Adding layers of color to the painting gave it its direction and color palette.

Adding layers of color to the painting gave it its direction and color palette.

I then began adding many layers of color including metallic gold, with each layer obliterating some and highlighting others.  I felt the presence of the eyes I had placed in the under layers, throughout my painting process. I intentionally limited my range of colors, preferring to delve into the nuances I could create from yellows, greens and blues. This created a cohesive and unified color theme for this busy and intense canvas.



Adding black and deeper color provided a gravitas to the painting that helped express its theme of war.

Adding black and deeper color provided a gravitas to the painting that helped express its theme of war.

In order to simplify some of the activity and emphasize specific elements, I added strong lights and darks to the painting. The use of black evoked for me the emptiness and darkness of war.

By converting the picture to black and white, I am able to see more easily, the dark and light patterns,

By converting the picture to black and white, I am able to see more easily, the dark and light patterns,

I also use contrasting values (lightness and darkness) as a dramatic device to keep the eye of the viewer moving through the painting.
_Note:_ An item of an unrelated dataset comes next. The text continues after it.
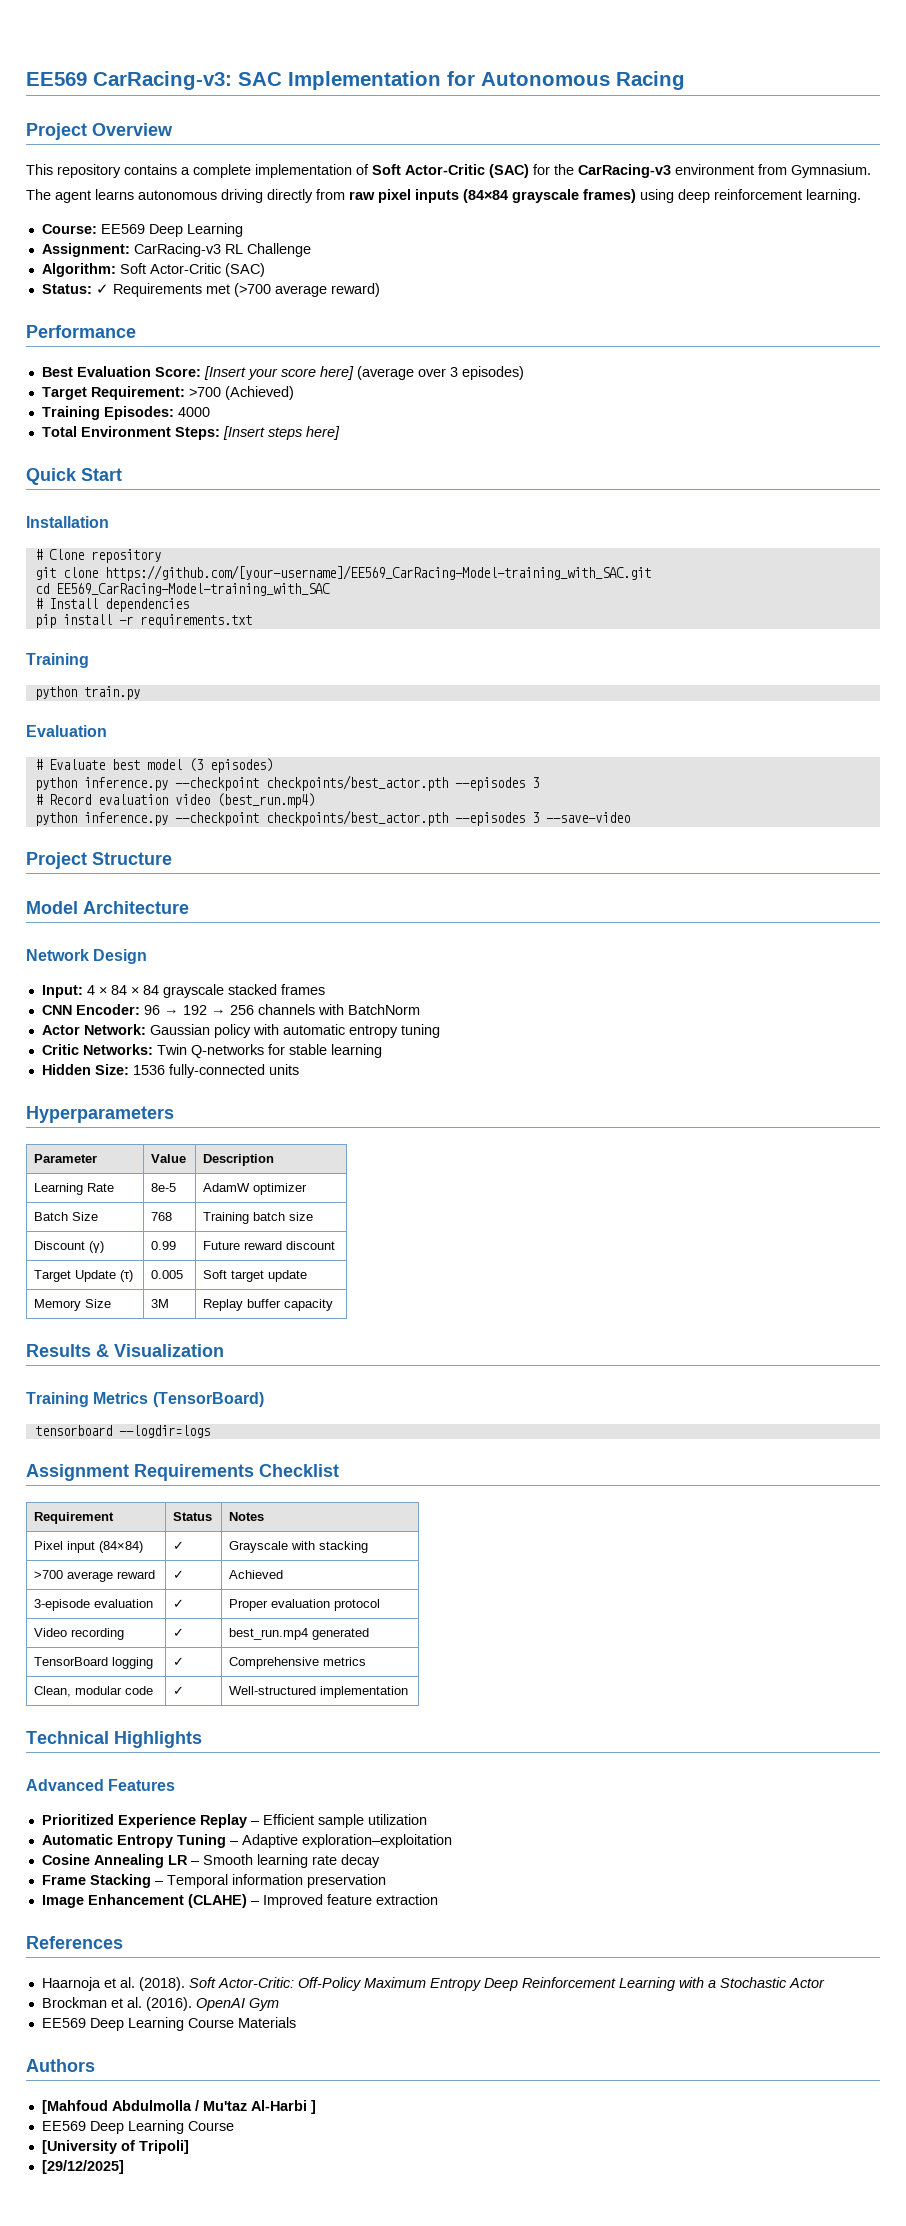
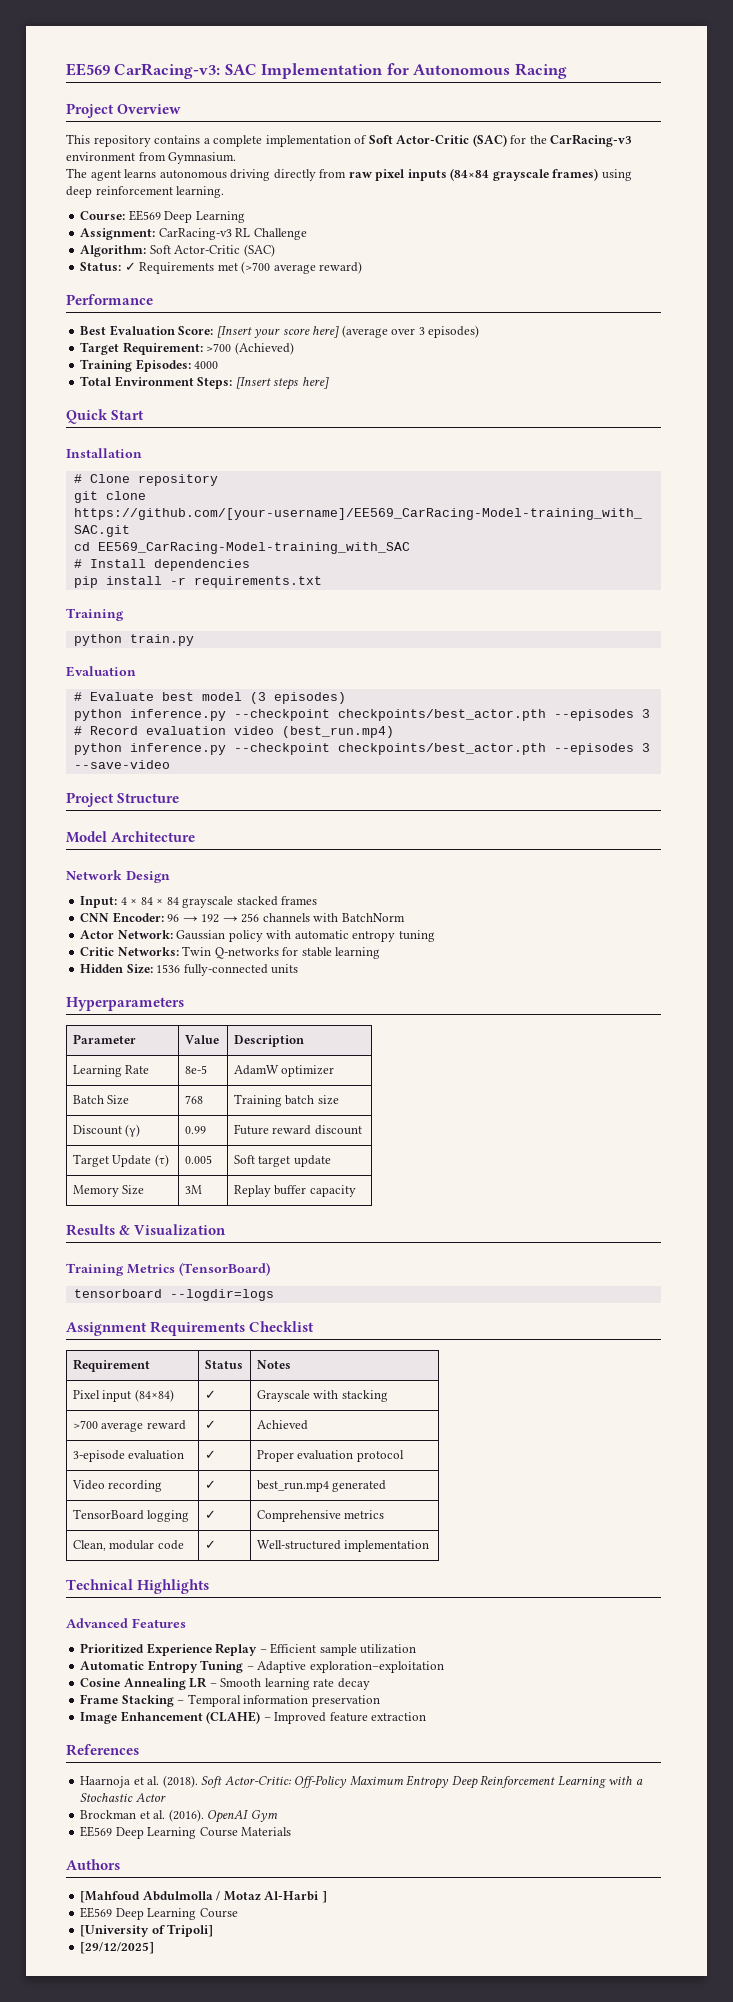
- [Mahfoud Abdulmolla / Mu'taz Al-Harbi ]
+ [Mahfoud Abdulmolla / Motaz Al-Harbi ]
The final painting is distinctively different from anything I have created before. I find its asymmetry and allusions in shape somewhat disturbing and evocative of conflict. Hence, the title “The Eyes Of War” seems appropriate.
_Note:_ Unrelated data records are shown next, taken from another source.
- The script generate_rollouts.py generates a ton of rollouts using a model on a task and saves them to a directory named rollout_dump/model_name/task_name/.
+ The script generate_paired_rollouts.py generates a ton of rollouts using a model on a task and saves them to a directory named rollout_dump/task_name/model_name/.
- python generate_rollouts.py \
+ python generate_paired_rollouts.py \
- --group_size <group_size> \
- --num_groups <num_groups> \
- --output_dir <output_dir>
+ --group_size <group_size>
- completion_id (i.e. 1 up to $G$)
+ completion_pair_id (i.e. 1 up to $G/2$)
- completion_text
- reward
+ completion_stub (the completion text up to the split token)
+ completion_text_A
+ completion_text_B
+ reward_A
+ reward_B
Did it surprise you? It certainly surprised me as I was working on it, to see where it would end up. That’s one of the reasons that I enjoy doing the work I do. It is a great gift to be able to create work where I surprise myself on a regular basis!


Enter to WIN this fabulous giveaway! You can win any print you choose from my online shop!

Enter to WIN this fabulous giveaway! You can win any print you choose from my online sbelow.

You enter by leaving a comment below telling me what you think about my or other’s creative process.  

Other stuff to do to get more entries? Each action will give you another entry into the drawing.

Then each day visit these other artists’ blogs to learn about their process and win other giveaways!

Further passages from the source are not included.